Maximal acceleration in Rainbow gravity

TL;DR

This paper derives the maximal acceleration in Rainbow gravity, explores its bounds, and examines implications for Unruh temperature and Newtonian limits, highlighting dependence on Rainbow function choices.

Contribution

It introduces a method to calculate maximal acceleration in Rainbow gravity and analyzes bounds on the Rainbow parameter based on physical conditions.

Findings

Upper bounds on Rainbow parameter for positrons and black holes.

Modified Unruh temperature expressions in Rainbow gravity.
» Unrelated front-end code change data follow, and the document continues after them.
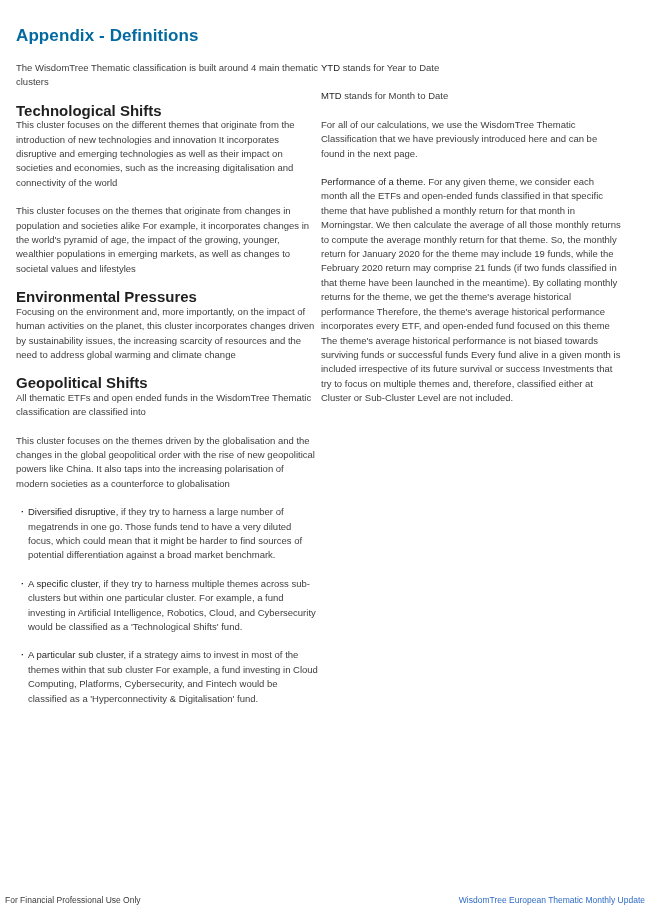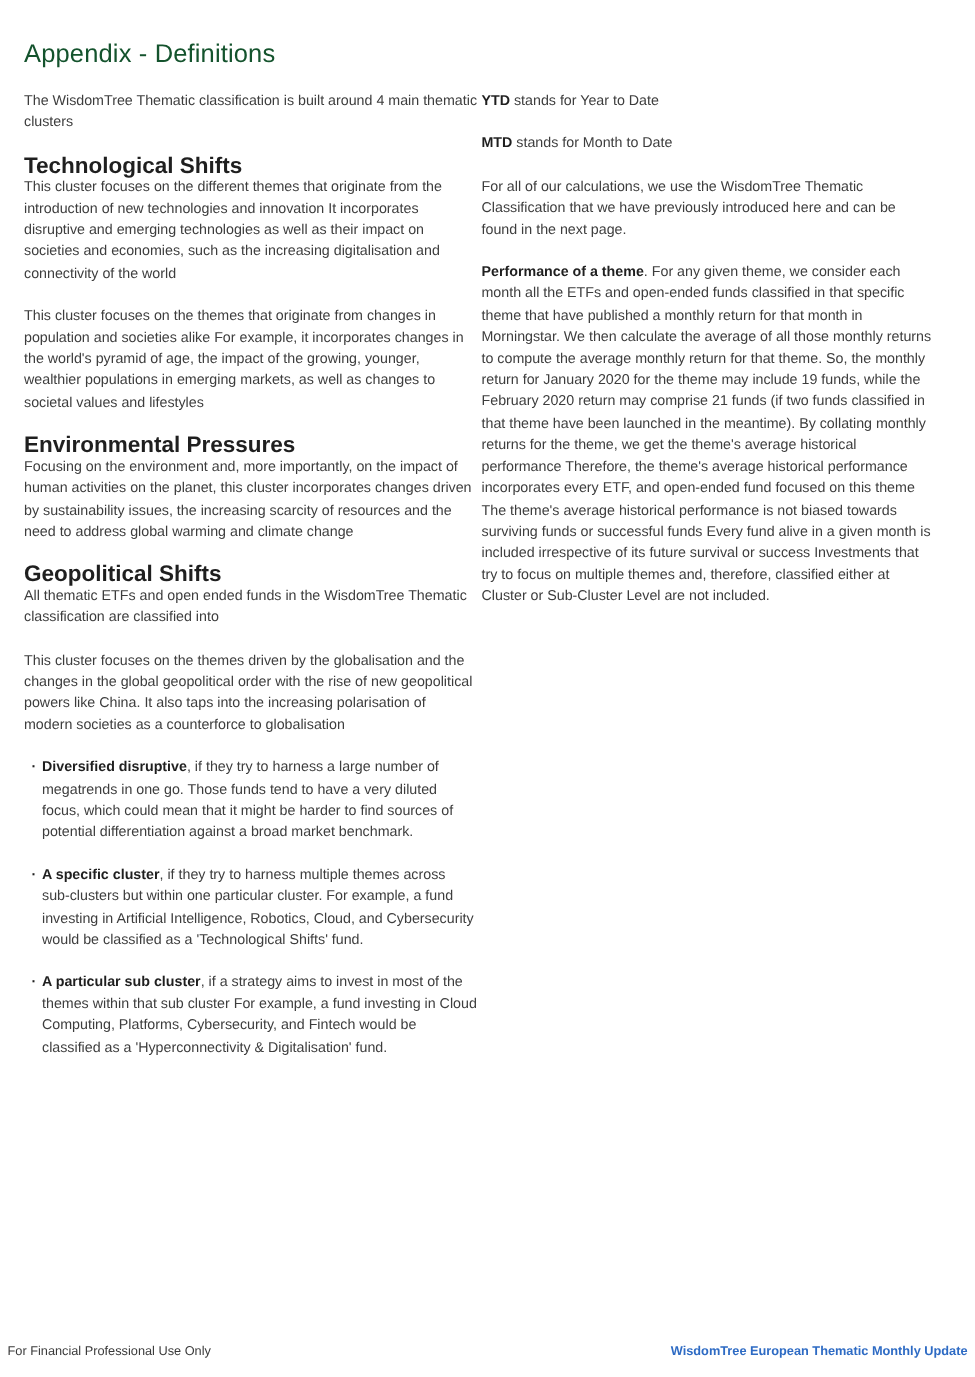"Appendix - Definitions" .page-title { color: #14532d -> #0369a1; font-weight: 400 -> 700 }
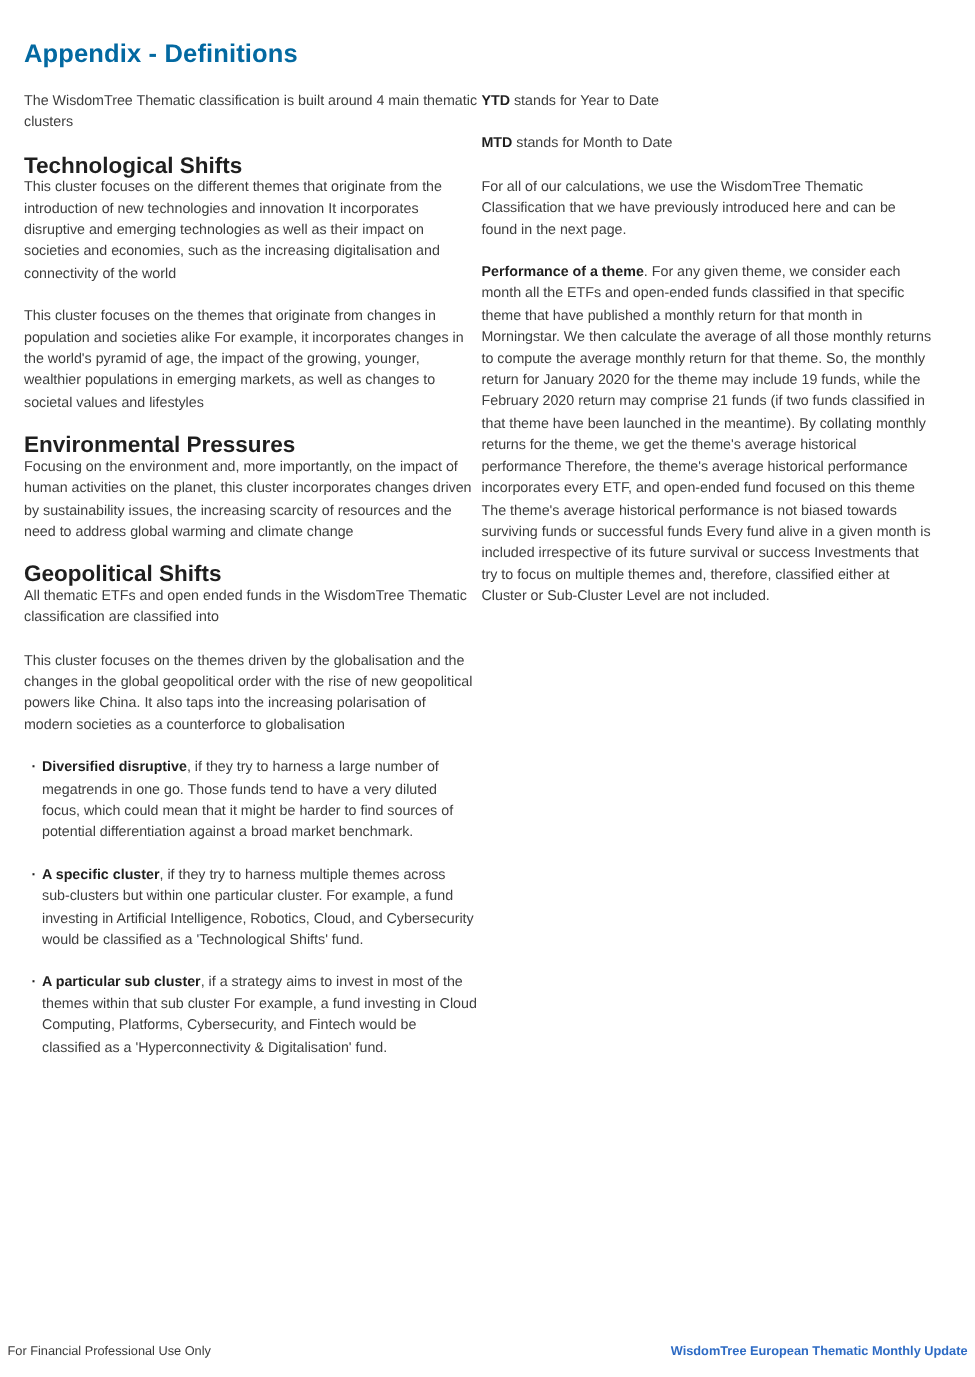"YTD" .b { font-weight: 700 -> 400 }
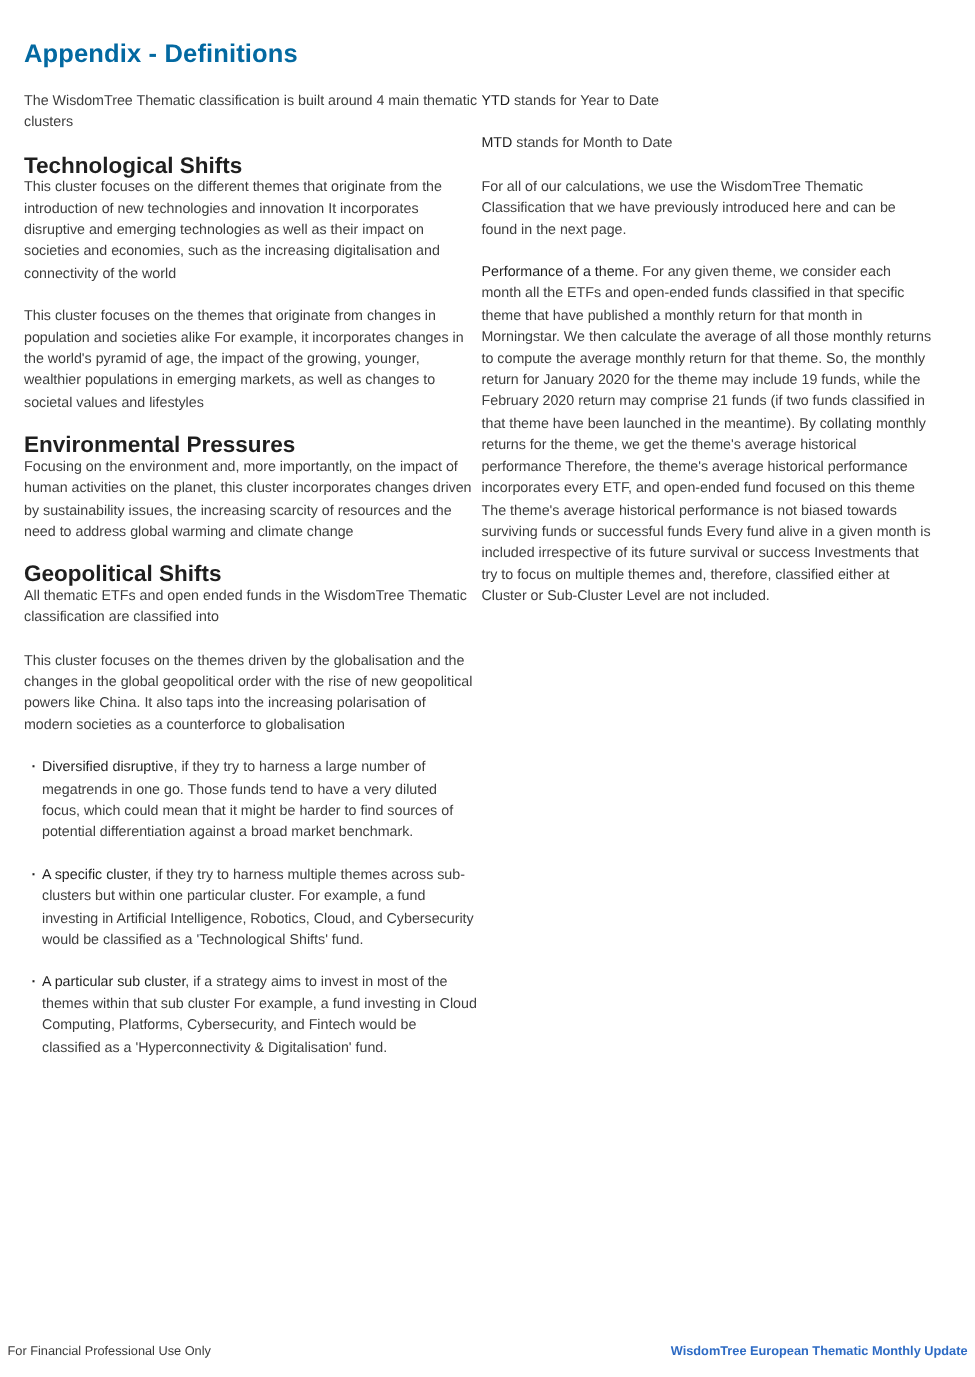"WisdomTree European Thematic Monthly" .footer-right { font-weight: 700 -> 400 }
Dependence of maximum acceleration and Newtonian limits on Rainbow functions.

Abstract

In this paper, we derive maximal acceleration of a massive particle in Rainbow gravity. Using eight-dimensional phase-space metric compatible with Rainbow gravity, we obtain the maximal acceleration, valid up to first order in the Rainbow gravity parameter $\eta$. Using the positivity condition on maximal acceleration, we find the upper bound on the Rainbow gravity parameter is of the order of $~10^{22}$ for positron and $10^{-44}$ for a black hole. After obtaining the expression for maximal acceleration for different choices of Rainbow functions, we derive corresponding modifications to Unruh temperature. Comparing with the observational value of the Unruh temperature, we find the upper bound on $\eta$ as $~10^{32}$ for positron radiation. %and of the order of $10^{-100}$ for radiation from a black hole. We then derive geodesic equations for different choices of Rainbow functions and also obtain Newtonian limit of these geodesic equations. We find that the changes in the value of maximum acceleration, maximum temperature and Newtonian force equation are dependent on the choices of Rainbow functions.